Analyzing Statement 1: 7 gallons of Nitrogen was added into each of the cylinders
This directly tells us that the same amount (7 gallons) was added to each cylinder. Since we're adding a constant value to all data points, the standard deviation stays at 10 gallons.
Statement 1 is SUFFICIENT.
Analyzing Statement 2: The average volume was 30 gallons before and 37 gallons after
Let's think about what this tells us. If the average increased from 30 to 37 gallons, that's a difference of 7 gallons. For the average of 5 cylinders to increase by exactly 7 gallons, each cylinder must have received the same amount: 7 gallons.
Why? Total volume before = 5 × 30 = 150 gallons. Total volume after = 5 × 37 = 185 gallons. Total added = 185 - 150 = 35 gallons across 5 cylinders = 7 gallons per cylinder.
Since the same amount was added to each cylinder, the standard deviation remains 10 gallons.
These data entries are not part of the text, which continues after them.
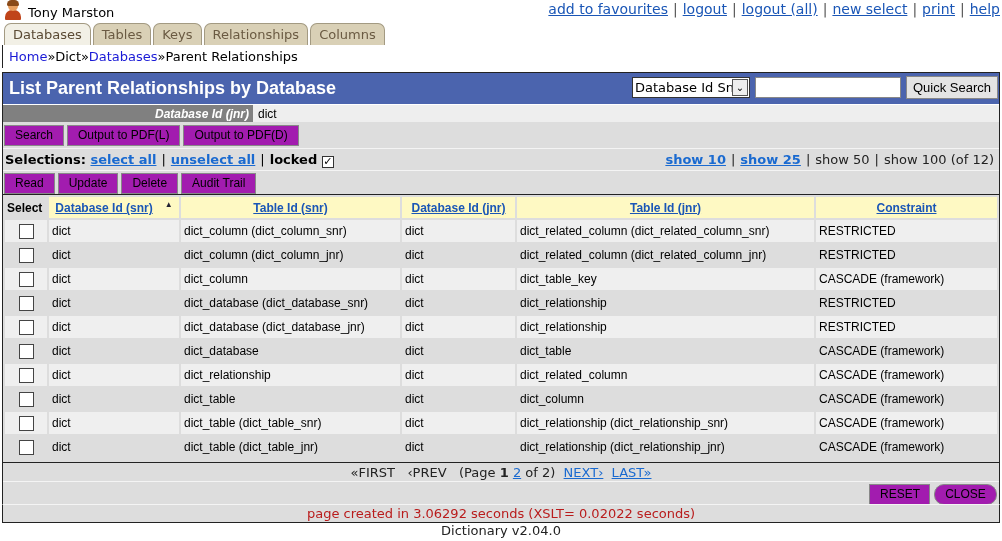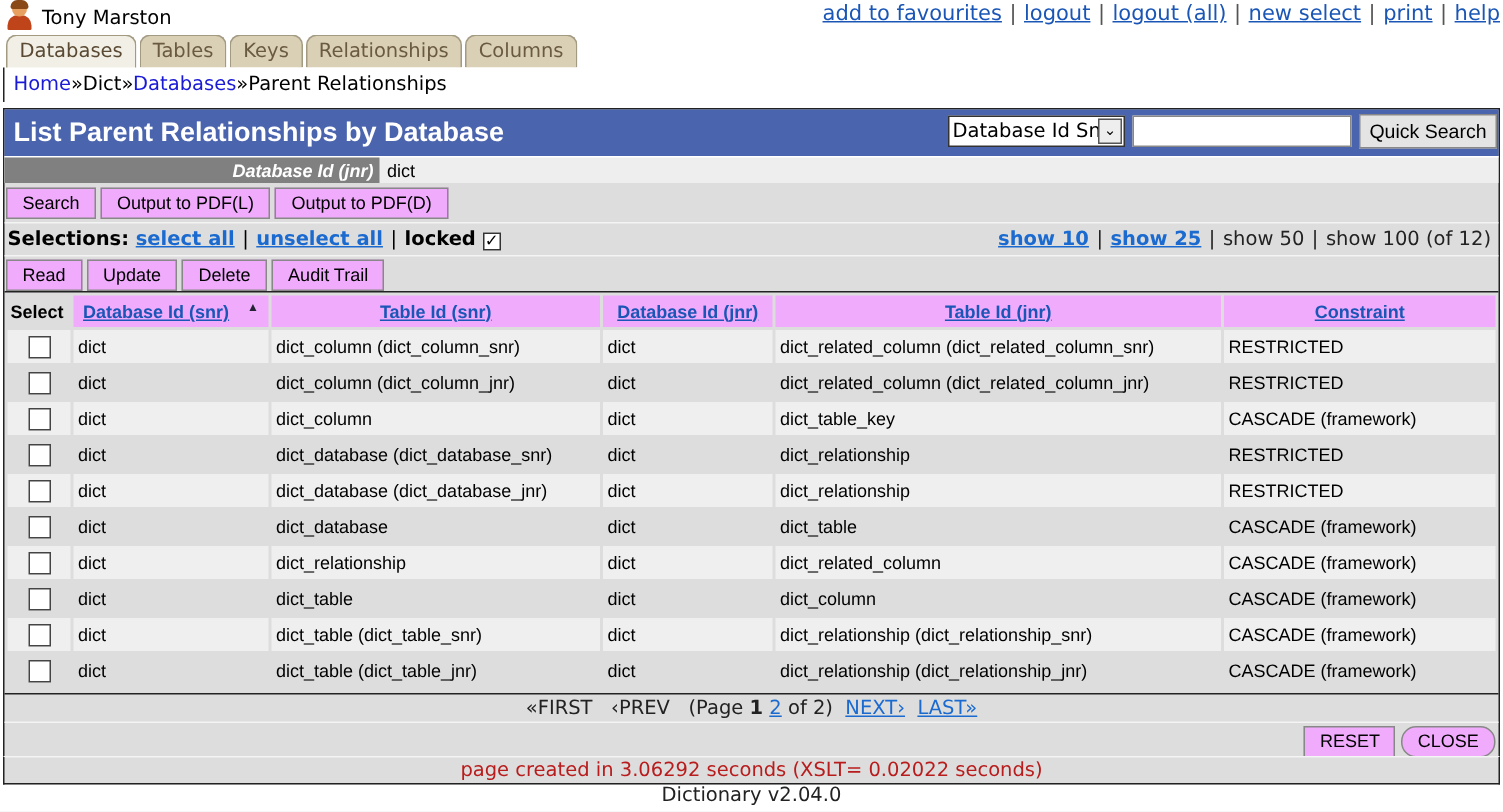--- a/index.html
+++ b/index.html
@@ -45,7 +45,7 @@
                   font-weight: bold; font-size: 12px; text-align: right; padding-right: 4px; line-height: 18px; }
   .filter-value { padding-left: 5px; font-family: "Liberation Sans", sans-serif; font-size: 12px; line-height: 18px; }
 
-  .btn { display: inline-block; height: 21px; background: #f0abfc; border: 1px solid #888; font-family: "Liberation Sans", sans-serif;
+  .btn { display: inline-block; height: 21px; background: #a21caf; border: 1px solid #888; font-family: "Liberation Sans", sans-serif;
          font-size: 12px; line-height: 19px; text-align: center; padding: 0 10px; margin-right: 3px; }
   .btnrow1 { height: 27px; padding: 3px 0 0 1px; border-bottom: 1px solid #f4f4f4; }
 

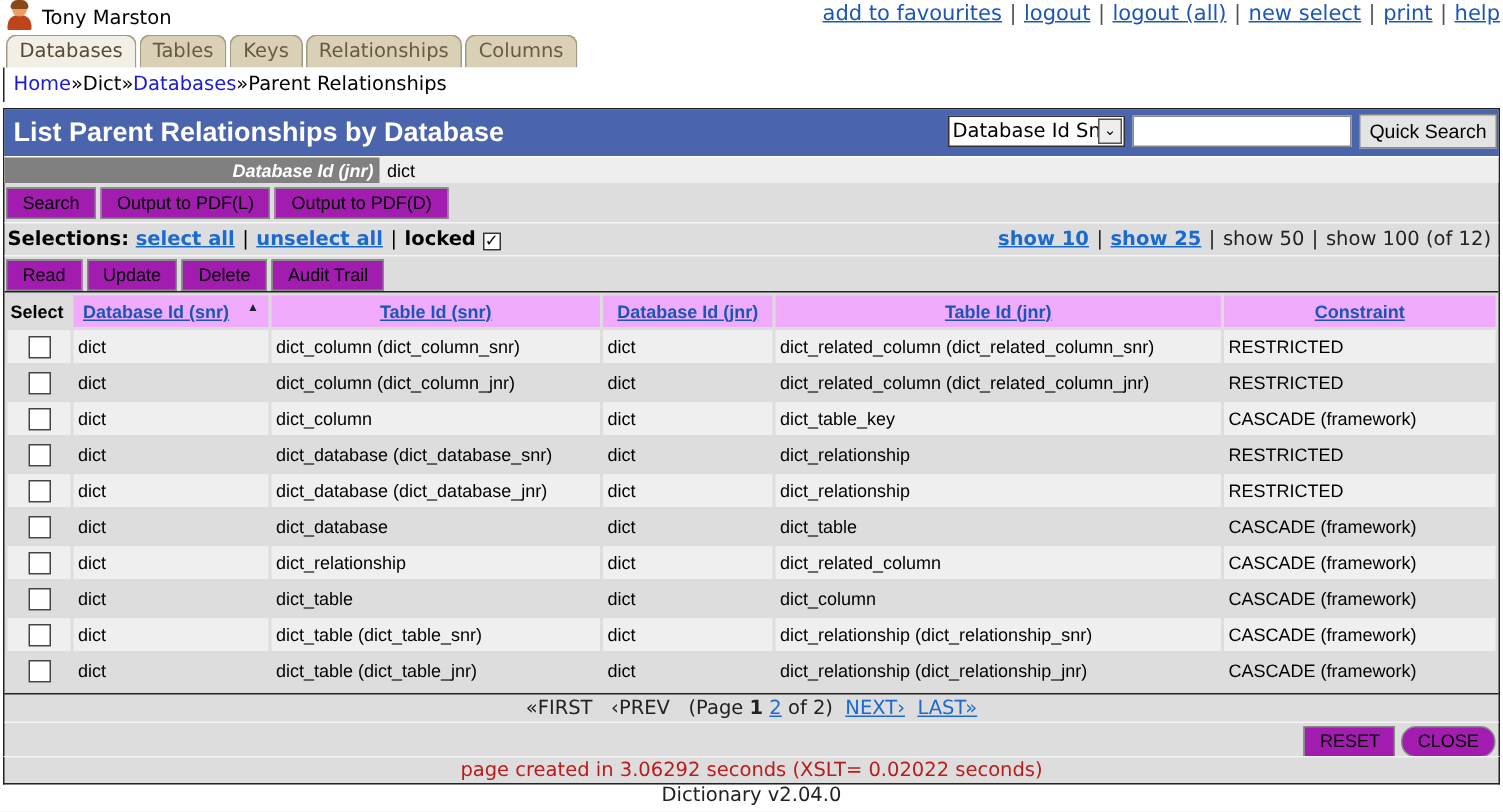--- a/index.html
+++ b/index.html
@@ -61,7 +61,7 @@
   .btnrow2 { height: 24px; padding: 2px 0 12px 1px; border-bottom: 1px solid #222; }
 
   table.grid { border-collapse: separate; border-spacing: 2px; width: 100%; margin-top: 0; }
-  table.grid th { background: #f0abfc; height: 21px; font-family: "Liberation Sans", sans-serif; font-size: 12px; font-weight: bold; padding: 0 2px; }
+  table.grid th { background: #fef9c3; height: 21px; font-family: "Liberation Sans", sans-serif; font-size: 12px; font-weight: bold; padding: 0 2px; }
   table.grid th a { color: #1a56b6; text-decoration: underline; }
   table.grid th.sel { background: #dddddd; color: #000; text-align: left; }
   table.grid td { height: 22px; font-family: "Liberation Sans", sans-serif; font-size: 12px; padding: 0 3px; }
Statement 2 is SUFFICIENT.
Answer: D (Each statement alone is sufficient)
Common Mistake Alert:
Many students instinctively think that adding nitrogen would increase the standard deviation because the volumes got bigger. This confuses absolute values with spread. Remember:
- Adding/subtracting a constant: SD stays the same
- Multiplying/dividing by a constant: SD changes proportionally
Real-World Example:
Imagine five people's ages: 20, 25, 30, 35, 40 (SD = 7.07 years). If everyone ages 5 years: 25, 30, 35, 40, 45. The SD is still 7.07 years because they're still spread out by the same amount - they just all got older together.
Key Takeaway for Data Insights:
Standard deviation questions frequently test whether you understand transformation properties. Before doing calculations, ask yourself: "Am I adding/subtracting the same value to all points (SD unchanged) or multiplying/dividing (SD changes)?" This saves time and prevents careless errors.